The higher the deductible is on your insurance policy the cheaper the premiums will be. This is because you are lowering the burden on the insurance company and accepting more of the risk yourself. Health insurance was never designed to pay for office visits and incidental medical care. Back in the 1920’s people with health insurance had a $100 deductible. This was equivalent to about one month’s pay for most people. In the 1940’s, with a shrinking labor force due to WWII, many large manufacturing firms started offering health benefits and an incentive to work for them. This practice continued on into the 60’s as part of union labor contracts so it became almost a god-given right to have cheap medical coverage. When I worked for International Harvester Company (IH) in Chicago in the late 70’s, we had the same insurance coverage as the union guys on the assembly line. That meant a yearly $100 deductible and a $5 co-pay for any medications or office visits. I paid $0 a month for this coverage which also included dental and vision. The expense of this and other fixed costs related to employee retirements caused IH to go bankrupt after being in business for over 100 years. Most of us think our car insurance is too expensive but think what it would cost you if it paid for your gas, oil changes, tires, repairs, etc. That is how we used medical insurance over the years and insurance costs have skyrocketed.

High Expenses

Also medical cost skyrocketed because there was no incentive for medical providers to contain their costs. The person getting the services was not directly paying the bill so they didn’t care if the rate went up 20% a year. Normal market forces and competition that keeps prices competitive were bypassed because a third party was paying for the services. For the past 15 years 20% has been the average annual inflation rate for all medical specialties except one. Plastic surgery has only gone up about 5% a year because it is mostly elective surgery that is paid for by the patient and not an insurance company. The price is more important if you are footing the bill directly.

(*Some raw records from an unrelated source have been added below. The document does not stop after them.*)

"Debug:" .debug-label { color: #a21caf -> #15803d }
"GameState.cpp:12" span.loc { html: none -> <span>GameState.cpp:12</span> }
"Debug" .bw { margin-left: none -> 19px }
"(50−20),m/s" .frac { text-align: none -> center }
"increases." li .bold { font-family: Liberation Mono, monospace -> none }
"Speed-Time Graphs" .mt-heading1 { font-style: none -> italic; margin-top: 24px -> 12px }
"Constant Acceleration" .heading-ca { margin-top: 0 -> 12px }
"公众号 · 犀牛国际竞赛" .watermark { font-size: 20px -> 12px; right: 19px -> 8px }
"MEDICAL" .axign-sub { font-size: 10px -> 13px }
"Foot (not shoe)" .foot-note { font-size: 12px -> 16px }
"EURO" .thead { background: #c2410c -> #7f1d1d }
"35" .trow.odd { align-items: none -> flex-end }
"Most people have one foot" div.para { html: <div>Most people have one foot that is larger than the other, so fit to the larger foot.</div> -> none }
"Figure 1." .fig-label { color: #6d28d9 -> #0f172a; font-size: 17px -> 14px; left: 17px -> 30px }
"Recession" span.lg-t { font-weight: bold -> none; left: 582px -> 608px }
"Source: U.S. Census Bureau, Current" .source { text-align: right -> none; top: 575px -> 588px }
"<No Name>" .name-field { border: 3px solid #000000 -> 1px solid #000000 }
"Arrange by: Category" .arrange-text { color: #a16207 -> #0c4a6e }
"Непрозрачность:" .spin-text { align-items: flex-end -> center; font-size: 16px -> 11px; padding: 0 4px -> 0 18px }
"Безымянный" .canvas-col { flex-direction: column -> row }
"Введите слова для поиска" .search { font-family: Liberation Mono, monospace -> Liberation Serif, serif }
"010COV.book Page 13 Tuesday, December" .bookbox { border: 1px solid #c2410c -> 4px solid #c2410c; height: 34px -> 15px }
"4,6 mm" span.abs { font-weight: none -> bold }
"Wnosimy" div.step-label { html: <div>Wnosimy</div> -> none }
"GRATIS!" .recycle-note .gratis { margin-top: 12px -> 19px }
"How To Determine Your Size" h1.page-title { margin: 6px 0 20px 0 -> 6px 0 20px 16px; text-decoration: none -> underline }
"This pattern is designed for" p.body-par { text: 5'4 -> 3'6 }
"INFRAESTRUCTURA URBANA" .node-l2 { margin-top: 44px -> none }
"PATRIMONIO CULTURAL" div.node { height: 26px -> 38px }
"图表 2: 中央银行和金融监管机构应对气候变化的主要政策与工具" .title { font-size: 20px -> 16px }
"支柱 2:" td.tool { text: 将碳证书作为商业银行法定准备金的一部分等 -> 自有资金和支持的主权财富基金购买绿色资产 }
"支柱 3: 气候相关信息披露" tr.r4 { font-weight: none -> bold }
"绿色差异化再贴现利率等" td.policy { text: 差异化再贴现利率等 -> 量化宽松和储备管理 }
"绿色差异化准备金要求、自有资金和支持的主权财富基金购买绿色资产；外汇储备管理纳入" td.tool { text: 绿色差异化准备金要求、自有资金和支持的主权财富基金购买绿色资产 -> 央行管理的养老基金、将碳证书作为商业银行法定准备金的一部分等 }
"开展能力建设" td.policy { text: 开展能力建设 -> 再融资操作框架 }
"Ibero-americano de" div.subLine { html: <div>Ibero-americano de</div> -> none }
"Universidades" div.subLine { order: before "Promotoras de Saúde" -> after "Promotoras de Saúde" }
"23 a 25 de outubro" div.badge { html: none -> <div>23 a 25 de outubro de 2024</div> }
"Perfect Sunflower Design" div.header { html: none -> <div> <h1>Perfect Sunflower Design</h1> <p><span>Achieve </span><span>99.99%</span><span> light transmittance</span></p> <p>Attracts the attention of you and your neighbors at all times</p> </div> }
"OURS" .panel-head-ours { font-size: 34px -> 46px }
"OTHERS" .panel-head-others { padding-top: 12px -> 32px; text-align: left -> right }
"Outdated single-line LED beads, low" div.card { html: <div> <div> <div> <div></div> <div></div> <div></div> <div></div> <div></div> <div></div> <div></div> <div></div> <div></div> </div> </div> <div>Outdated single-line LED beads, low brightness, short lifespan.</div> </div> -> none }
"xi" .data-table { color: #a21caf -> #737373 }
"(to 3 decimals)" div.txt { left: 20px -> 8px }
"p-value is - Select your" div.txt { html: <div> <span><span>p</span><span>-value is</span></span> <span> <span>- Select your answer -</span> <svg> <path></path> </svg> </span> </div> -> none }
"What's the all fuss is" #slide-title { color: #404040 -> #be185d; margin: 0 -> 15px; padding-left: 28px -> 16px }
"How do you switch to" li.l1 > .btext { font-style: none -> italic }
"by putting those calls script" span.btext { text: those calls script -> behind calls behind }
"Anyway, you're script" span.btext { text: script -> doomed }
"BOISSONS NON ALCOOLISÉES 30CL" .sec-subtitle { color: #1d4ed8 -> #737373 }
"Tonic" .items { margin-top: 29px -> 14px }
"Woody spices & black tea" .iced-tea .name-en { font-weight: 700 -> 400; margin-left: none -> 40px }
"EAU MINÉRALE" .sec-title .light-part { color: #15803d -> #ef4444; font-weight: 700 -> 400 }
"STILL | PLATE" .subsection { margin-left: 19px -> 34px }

When you have a high deductible on your car insurance you are saying, “I’m willing to pay for the first $1000 of damage but you pay for the rest of it Mr. Insurance Company.” This policy is cheaper because the insurance company is not going to get a bill from you for every $100 scratch, dent or ding. Same holds true with your health insurance. If you have a $1500 or $5000 deductible, you are only going to be submitting claims on major illnesses or injuries and not for every aspirin and band-aid. The government has allowed us to set up accounts (first MSA’s and now HSA’s) with tax deductible money to reimburse us for those daily health expenses and act as our own insurance company. They want us to get the cash discounts that insurance dependent clinics and hospitals give when they don’t have to bill an insurance company and then fight with them for 2-6 months to get paid even a portion of it. It is worth it to their bottom line to give you an up front price break to have the money today. HSA’s restore the normal market transactions between the supplier and end user of the medical service and are forcing prices back toward more realistic levels.

Extra Retirement Plan

Another benefit of an HSA is that once you hit retirement age, you can pull the money out like your IRA for any use. It is then taxed like the proceeds of an IRA but if you use the money only for medical expenses then it is still tax free. These programs are gaining in popularity and they make economic sense. Please don’t take my writing as the last word on this subject but talk to someone who works with these programs and get the facts.

Office News

The July 4th holiday will be on a Wednesday this year so we will be closed that day but opened during normal hours the rest of the week. Have a safe and fun summer!